_What to produce_
Set down exactly the lines in the records below that run from the line with "tax: 23% = 738.12 -> 23% = 789.85" to the line with "Demitri Dragon Snuggler: 5 -> 6", inclusive, and nothing more.

*** Supplied records ***

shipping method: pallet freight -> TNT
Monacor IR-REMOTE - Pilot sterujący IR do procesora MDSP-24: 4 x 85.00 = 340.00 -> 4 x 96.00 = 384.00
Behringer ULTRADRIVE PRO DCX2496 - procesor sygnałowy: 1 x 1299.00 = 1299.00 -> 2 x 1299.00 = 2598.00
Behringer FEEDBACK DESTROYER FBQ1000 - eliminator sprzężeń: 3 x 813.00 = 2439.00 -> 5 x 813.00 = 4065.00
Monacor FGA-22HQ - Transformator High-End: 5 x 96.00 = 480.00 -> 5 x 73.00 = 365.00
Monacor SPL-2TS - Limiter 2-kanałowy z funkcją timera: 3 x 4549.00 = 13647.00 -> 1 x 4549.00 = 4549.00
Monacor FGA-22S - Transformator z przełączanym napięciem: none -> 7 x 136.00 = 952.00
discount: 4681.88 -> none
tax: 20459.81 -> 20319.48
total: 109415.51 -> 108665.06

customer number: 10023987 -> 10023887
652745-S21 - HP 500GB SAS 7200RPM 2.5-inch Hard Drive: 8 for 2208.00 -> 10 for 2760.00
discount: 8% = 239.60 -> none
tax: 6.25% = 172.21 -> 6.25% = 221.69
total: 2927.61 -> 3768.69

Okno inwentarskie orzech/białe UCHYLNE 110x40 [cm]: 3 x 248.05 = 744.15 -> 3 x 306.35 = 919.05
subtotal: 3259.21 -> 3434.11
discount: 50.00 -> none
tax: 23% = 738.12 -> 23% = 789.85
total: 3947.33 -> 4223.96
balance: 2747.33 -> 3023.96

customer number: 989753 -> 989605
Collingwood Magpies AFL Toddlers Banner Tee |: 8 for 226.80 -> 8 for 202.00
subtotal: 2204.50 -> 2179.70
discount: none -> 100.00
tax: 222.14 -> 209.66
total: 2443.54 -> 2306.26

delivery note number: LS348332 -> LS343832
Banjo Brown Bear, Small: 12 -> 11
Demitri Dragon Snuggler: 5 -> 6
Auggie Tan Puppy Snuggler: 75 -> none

***

_Solution to this exercise_
tax: 23% = 738.12 -> 23% = 789.85
total: 3947.33 -> 4223.96
balance: 2747.33 -> 3023.96

customer number: 989753 -> 989605
Collingwood Magpies AFL Toddlers Banner Tee |: 8 for 226.80 -> 8 for 202.00
subtotal: 2204.50 -> 2179.70
discount: none -> 100.00
tax: 222.14 -> 209.66
total: 2443.54 -> 2306.26

delivery note number: LS348332 -> LS343832
Banjo Brown Bear, Small: 12 -> 11
Demitri Dragon Snuggler: 5 -> 6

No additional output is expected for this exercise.